> _GIVEN RECORDS_:
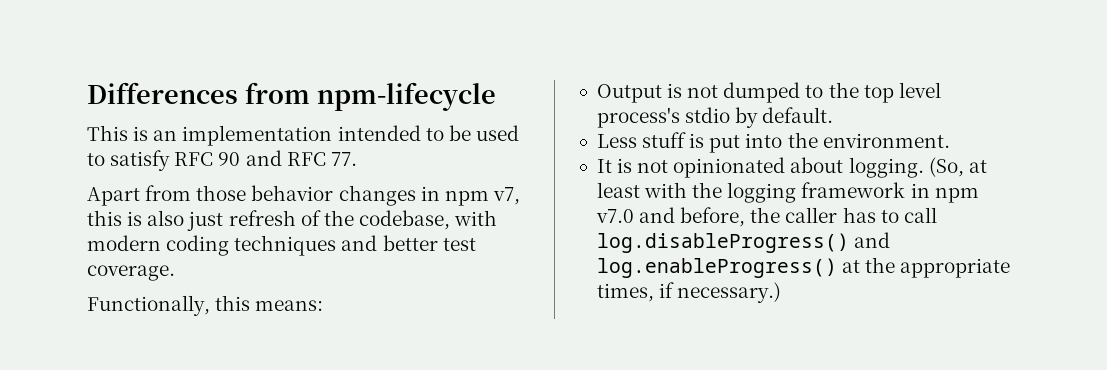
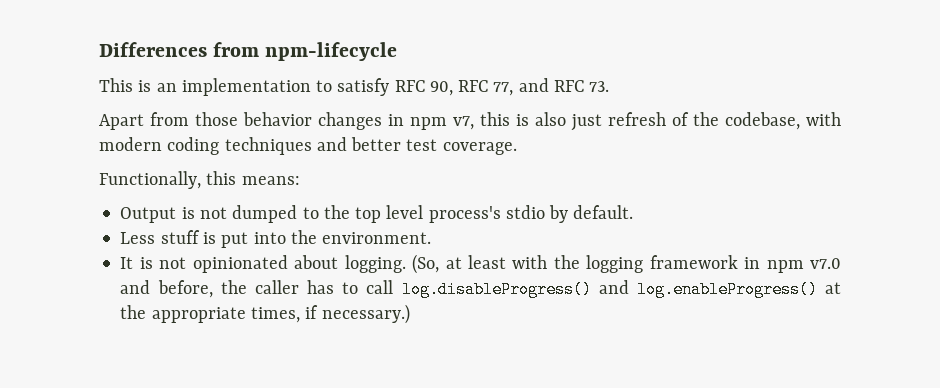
[337,125,519,141] [87,150,241,171] intended to be used to satisfy RFC 90 -> [316,78,514,96] to satisfy RFC 90, RFC 77,
[330,152,357,166] 77. -> [589,81,610,92] 73.

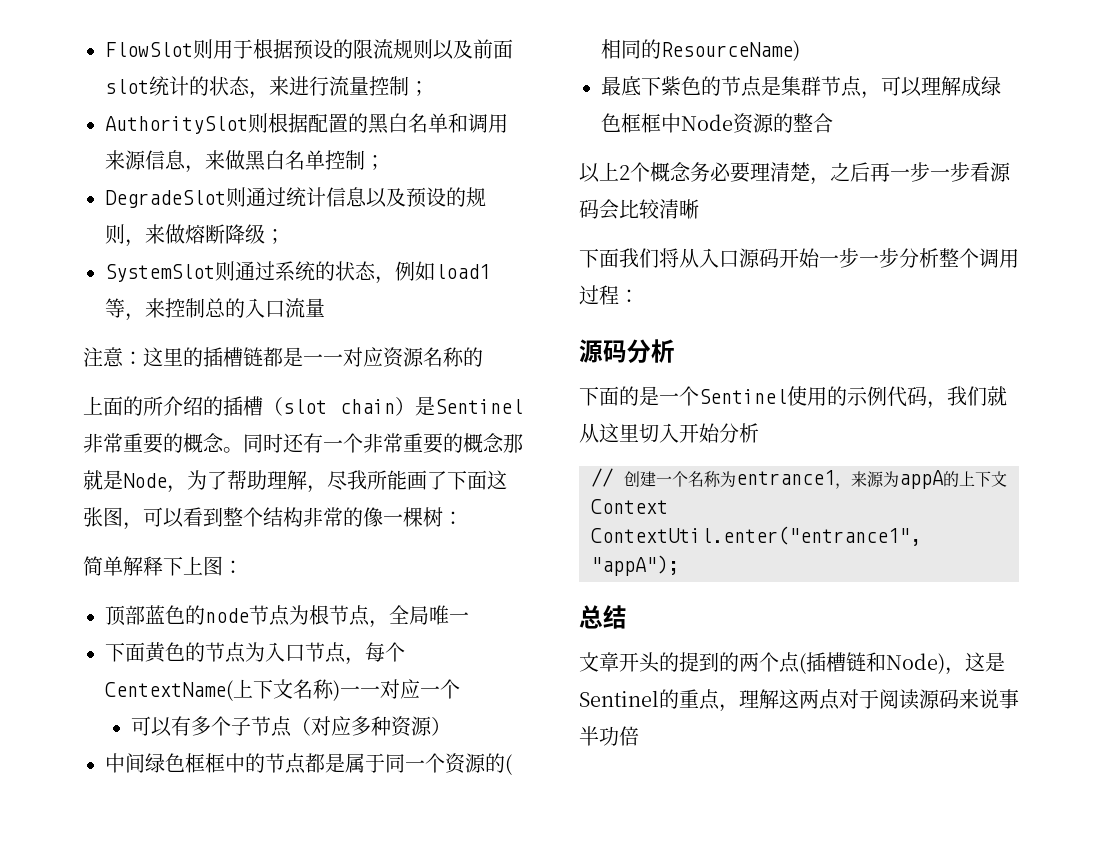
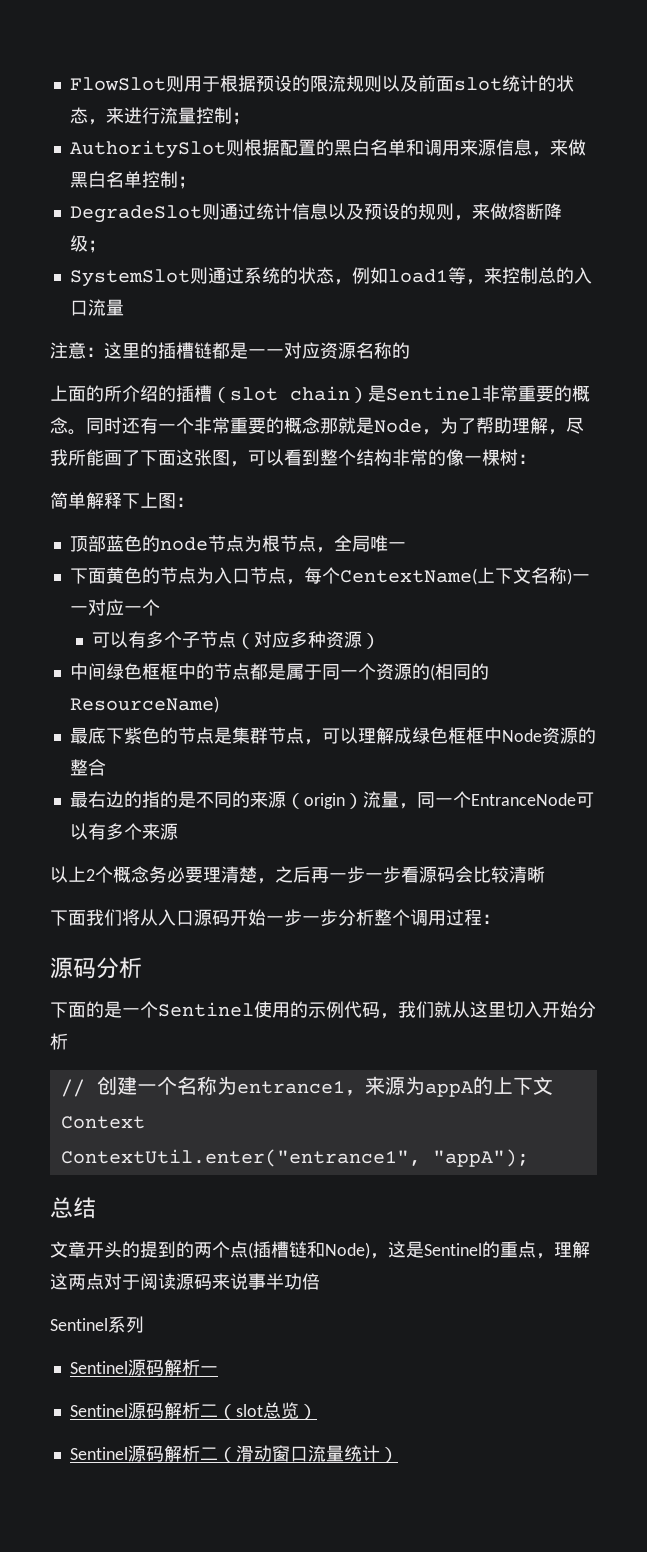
(833, 123) none -> [69,791,594,809] [69,823,178,840] // 最右边的指的是不同的来源（origin）流量，同一个EntranceNode可以有多个来源
(639, 736) none -> [50,1316,144,1333] [69,1359,218,1376] [69,1402,317,1420] [69,1445,398,1463] // Sentinel系列 // Sentinel源码解析一 // Sentinel源码解析二（slot总览） // Sentinel源码解析二（滑动窗口流量统计）

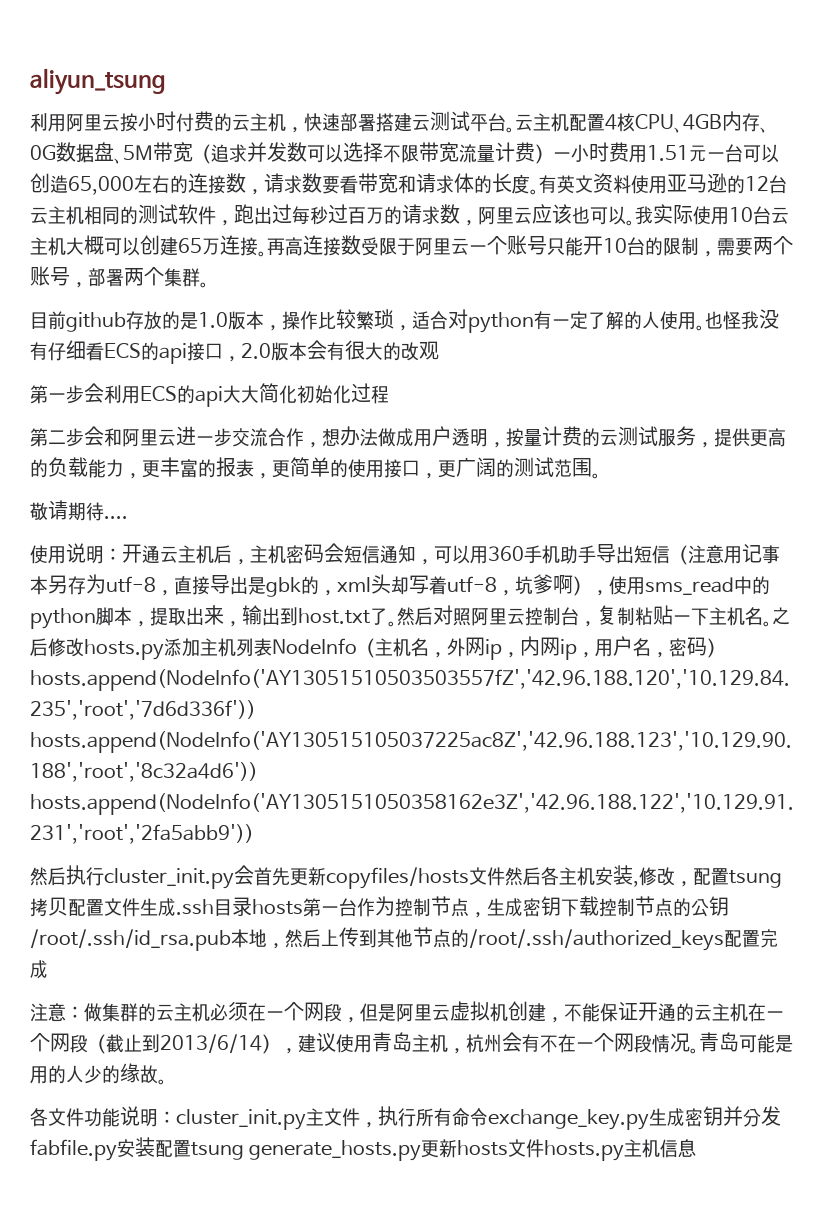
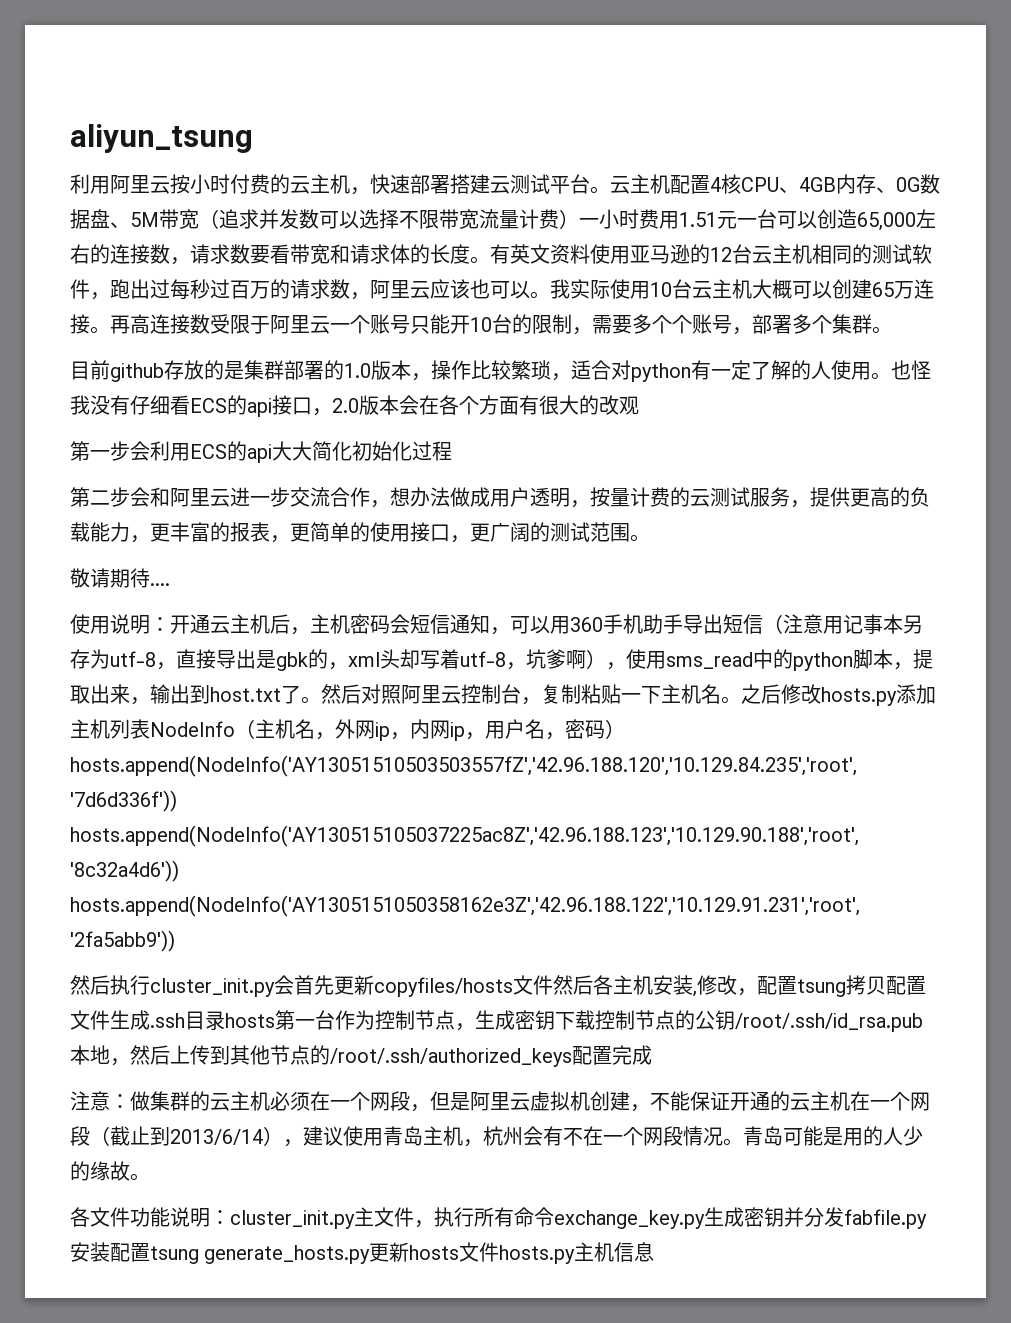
[753,237,773,255] 两 -> [632,314,672,334] 多个
[124,268,144,286] 两 -> [792,314,812,334] 多
(198, 321) none -> [244,360,344,380] 集群部署的
(327, 350) none -> [419,395,519,415] 在各个方面

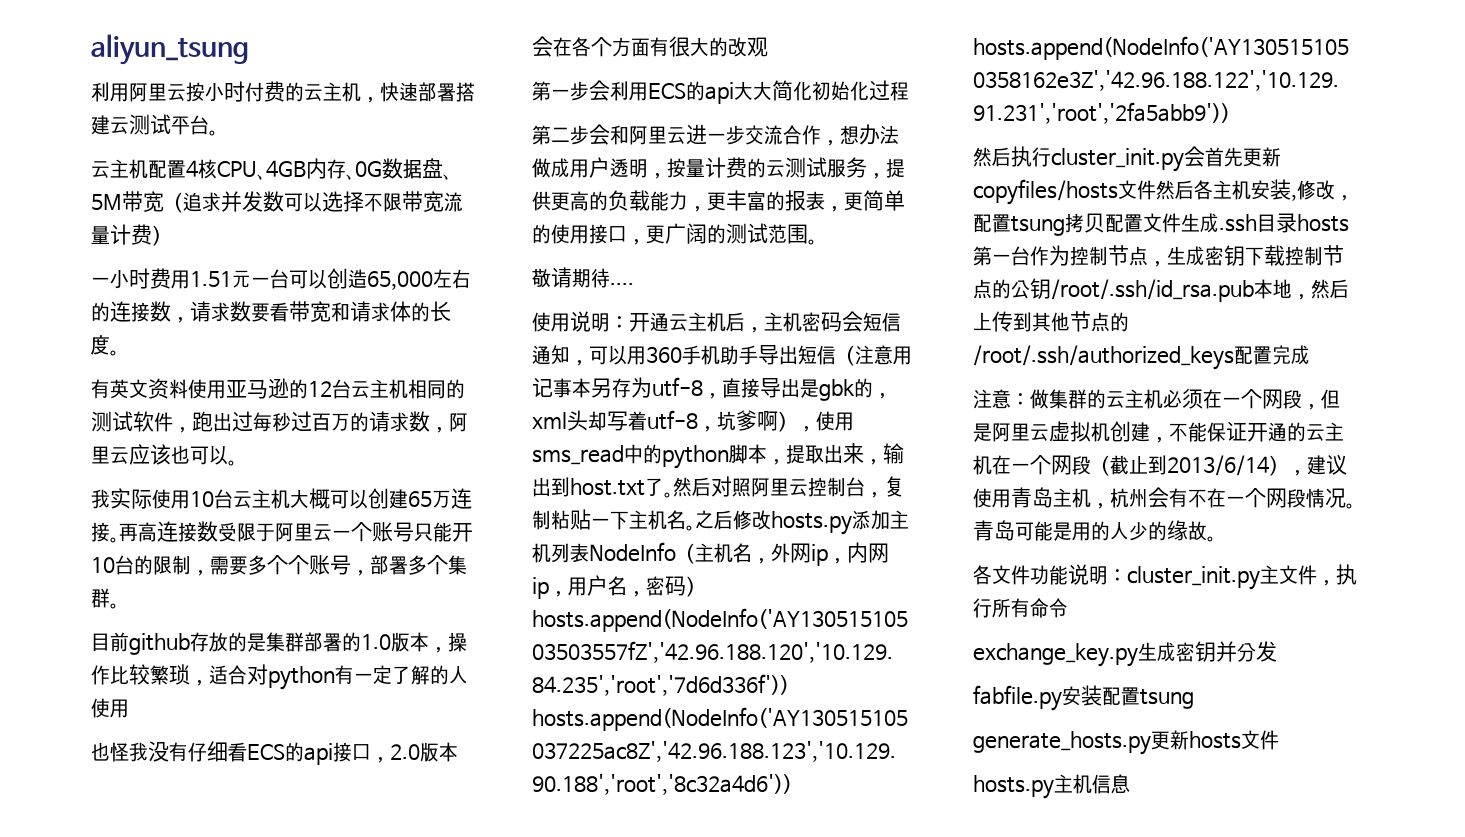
(610, 190) none -> (218, 133) //
(579, 219) none -> (171, 235) //
(490, 260) none -> (119, 353) //
(550, 295) none -> (237, 463) //
[871,372,891,380] 。 -> (129, 708) //
(554, 1217) none -> (1068, 608) //
(844, 1217) none -> (1277, 651) //
(199, 1255) none -> (1194, 699) //
(500, 1252) none -> (1279, 740) //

> _INSTRUCTIONS FOR THE TASK_: Retype every record as it stands. None of the pictures should appear.

> _TASK ANSWER_:
[337,125,519,141] [87,150,241,171] intended to be used to satisfy RFC 90 -> [316,78,514,96] to satisfy RFC 90, RFC 77,
[330,152,357,166] 77. -> [589,81,610,92] 73.

(833, 123) none -> [69,791,594,809] [69,823,178,840] // 最右边的指的是不同的来源（origin）流量，同一个EntranceNode可以有多个来源
(639, 736) none -> [50,1316,144,1333] [69,1359,218,1376] [69,1402,317,1420] [69,1445,398,1463] // Sentinel系列 // Sentinel源码解析一 // Sentinel源码解析二（slot总览） // Sentinel源码解析二（滑动窗口流量统计）

[753,237,773,255] 两 -> [632,314,672,334] 多个
[124,268,144,286] 两 -> [792,314,812,334] 多
(198, 321) none -> [244,360,344,380] 集群部署的
(327, 350) none -> [419,395,519,415] 在各个方面

(610, 190) none -> (218, 133) //
(579, 219) none -> (171, 235) //
(490, 260) none -> (119, 353) //
(550, 295) none -> (237, 463) //
[871,372,891,380] 。 -> (129, 708) //
(554, 1217) none -> (1068, 608) //
(844, 1217) none -> (1277, 651) //
(199, 1255) none -> (1194, 699) //
(500, 1252) none -> (1279, 740) //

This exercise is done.